**TASK DETAILS:**
Where a line below holds the string "moisturizing", copy that line.

**DATASET CONTENT:**
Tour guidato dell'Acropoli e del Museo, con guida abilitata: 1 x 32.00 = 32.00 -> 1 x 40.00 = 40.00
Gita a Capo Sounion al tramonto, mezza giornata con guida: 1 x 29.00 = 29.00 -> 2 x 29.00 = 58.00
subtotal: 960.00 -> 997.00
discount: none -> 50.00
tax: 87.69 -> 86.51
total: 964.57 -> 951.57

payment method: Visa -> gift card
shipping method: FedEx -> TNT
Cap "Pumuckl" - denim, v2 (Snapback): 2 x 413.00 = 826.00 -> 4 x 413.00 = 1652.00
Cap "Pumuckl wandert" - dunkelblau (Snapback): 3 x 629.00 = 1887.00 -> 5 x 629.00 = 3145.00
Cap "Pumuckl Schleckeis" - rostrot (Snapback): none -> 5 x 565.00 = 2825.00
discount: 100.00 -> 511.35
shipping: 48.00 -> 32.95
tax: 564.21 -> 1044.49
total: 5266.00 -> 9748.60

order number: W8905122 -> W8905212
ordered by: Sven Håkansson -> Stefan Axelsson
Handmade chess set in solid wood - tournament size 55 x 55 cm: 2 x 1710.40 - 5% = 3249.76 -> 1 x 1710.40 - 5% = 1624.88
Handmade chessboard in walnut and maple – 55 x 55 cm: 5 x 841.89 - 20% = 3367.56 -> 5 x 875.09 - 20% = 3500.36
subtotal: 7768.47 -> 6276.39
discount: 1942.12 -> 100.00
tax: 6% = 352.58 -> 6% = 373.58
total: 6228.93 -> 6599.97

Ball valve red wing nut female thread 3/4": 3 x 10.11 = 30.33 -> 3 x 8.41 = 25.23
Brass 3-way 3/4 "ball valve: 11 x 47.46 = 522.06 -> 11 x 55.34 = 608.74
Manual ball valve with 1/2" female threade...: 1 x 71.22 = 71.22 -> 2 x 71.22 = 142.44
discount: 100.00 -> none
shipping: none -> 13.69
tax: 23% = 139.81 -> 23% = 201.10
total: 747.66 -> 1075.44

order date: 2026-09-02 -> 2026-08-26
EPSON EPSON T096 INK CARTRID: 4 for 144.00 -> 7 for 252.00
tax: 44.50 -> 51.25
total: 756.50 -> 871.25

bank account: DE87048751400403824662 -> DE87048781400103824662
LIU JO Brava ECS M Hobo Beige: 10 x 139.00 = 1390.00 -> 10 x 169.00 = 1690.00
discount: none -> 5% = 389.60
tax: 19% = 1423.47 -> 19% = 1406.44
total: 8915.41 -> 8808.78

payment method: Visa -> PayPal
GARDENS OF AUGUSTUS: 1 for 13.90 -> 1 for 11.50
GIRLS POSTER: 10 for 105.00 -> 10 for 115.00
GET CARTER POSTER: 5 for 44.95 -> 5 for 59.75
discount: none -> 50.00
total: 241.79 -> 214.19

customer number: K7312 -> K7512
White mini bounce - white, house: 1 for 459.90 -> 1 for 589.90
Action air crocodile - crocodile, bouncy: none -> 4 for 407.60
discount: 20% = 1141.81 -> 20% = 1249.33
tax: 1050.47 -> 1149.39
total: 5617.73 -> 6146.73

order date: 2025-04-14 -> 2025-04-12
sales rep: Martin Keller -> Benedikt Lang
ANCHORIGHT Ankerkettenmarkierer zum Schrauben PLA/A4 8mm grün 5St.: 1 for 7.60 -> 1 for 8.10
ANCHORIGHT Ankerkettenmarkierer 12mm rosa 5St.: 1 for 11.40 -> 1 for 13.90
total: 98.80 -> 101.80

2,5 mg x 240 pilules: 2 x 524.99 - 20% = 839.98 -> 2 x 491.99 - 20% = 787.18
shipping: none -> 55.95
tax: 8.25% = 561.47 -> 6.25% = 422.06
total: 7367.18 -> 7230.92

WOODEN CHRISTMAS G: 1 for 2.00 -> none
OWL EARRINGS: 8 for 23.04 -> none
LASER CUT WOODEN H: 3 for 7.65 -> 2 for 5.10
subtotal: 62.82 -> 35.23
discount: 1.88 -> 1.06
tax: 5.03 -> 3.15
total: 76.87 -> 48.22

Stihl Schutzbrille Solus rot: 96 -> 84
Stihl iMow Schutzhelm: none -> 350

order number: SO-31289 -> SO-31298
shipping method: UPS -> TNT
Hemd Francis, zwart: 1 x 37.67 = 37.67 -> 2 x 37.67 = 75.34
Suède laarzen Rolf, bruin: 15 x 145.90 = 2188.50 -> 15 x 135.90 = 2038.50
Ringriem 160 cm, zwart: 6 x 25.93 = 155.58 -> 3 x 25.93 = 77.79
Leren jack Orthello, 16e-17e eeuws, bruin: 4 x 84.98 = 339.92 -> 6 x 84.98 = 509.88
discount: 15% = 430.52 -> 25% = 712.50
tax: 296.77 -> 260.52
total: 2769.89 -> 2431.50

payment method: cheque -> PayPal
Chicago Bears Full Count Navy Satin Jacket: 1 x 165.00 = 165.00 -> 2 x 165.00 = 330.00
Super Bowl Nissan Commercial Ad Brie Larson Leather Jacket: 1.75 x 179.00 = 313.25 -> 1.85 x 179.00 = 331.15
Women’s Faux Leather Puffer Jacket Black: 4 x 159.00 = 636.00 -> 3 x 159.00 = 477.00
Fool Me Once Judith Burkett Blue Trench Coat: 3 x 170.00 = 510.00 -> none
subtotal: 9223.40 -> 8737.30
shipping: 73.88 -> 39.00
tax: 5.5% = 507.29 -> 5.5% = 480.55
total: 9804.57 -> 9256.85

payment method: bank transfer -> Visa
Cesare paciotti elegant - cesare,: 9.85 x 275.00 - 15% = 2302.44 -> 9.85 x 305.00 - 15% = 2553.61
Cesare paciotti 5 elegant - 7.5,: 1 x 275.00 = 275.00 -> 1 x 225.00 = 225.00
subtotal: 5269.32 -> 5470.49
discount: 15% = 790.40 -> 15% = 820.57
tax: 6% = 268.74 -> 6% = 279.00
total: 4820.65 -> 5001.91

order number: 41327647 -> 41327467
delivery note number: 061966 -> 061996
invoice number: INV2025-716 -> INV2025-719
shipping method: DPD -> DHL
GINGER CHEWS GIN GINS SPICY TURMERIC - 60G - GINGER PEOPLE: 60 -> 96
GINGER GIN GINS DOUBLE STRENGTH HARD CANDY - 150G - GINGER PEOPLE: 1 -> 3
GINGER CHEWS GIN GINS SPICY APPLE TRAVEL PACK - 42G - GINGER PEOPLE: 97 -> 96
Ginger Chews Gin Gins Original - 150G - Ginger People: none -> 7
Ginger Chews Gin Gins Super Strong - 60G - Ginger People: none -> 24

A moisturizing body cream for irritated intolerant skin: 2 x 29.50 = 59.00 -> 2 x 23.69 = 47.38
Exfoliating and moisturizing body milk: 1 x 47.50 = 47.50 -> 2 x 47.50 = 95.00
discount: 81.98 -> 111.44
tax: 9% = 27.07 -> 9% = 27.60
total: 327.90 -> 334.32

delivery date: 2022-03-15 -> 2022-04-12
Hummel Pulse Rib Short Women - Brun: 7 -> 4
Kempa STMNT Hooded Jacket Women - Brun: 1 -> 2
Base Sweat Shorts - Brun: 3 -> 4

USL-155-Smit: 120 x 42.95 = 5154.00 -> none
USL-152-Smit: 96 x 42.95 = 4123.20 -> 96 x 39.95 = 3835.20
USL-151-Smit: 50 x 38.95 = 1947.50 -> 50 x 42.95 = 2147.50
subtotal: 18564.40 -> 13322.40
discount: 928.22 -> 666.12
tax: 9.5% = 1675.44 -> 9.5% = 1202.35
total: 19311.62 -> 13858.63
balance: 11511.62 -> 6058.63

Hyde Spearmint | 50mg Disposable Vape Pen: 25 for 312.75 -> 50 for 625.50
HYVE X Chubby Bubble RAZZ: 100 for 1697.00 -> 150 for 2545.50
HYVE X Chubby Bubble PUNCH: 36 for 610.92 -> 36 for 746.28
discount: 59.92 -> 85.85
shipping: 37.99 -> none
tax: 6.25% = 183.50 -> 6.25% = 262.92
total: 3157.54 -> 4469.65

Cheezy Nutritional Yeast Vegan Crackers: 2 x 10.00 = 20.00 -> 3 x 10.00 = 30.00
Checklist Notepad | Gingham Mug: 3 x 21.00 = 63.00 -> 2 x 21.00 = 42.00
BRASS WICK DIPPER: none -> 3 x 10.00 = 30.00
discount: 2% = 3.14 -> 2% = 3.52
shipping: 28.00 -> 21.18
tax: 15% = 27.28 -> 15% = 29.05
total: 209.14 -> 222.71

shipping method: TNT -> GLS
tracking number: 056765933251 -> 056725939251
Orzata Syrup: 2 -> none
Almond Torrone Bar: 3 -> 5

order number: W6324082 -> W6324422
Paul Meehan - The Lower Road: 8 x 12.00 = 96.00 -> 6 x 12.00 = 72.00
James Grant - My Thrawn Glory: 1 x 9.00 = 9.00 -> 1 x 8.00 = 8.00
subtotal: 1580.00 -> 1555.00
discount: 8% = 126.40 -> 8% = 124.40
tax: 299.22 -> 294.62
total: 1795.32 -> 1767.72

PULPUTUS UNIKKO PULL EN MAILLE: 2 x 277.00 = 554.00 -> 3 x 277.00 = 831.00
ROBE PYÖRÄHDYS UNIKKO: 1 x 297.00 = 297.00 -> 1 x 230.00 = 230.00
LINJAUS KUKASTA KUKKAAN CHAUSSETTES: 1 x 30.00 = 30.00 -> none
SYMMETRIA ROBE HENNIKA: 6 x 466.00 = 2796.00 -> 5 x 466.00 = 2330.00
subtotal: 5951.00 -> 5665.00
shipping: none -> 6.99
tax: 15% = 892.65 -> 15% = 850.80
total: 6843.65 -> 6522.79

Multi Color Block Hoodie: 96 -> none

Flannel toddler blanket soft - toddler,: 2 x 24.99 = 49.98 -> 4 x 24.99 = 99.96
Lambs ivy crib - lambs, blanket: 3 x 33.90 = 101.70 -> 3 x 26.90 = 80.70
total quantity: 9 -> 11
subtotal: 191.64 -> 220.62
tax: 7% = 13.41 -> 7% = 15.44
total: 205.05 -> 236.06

**ANSWER TO THIS TASK:**
A moisturizing body cream for irritated intolerant skin: 2 x 29.50 = 59.00 -> 2 x 23.69 = 47.38
Exfoliating and moisturizing body milk: 1 x 47.50 = 47.50 -> 2 x 47.50 = 95.00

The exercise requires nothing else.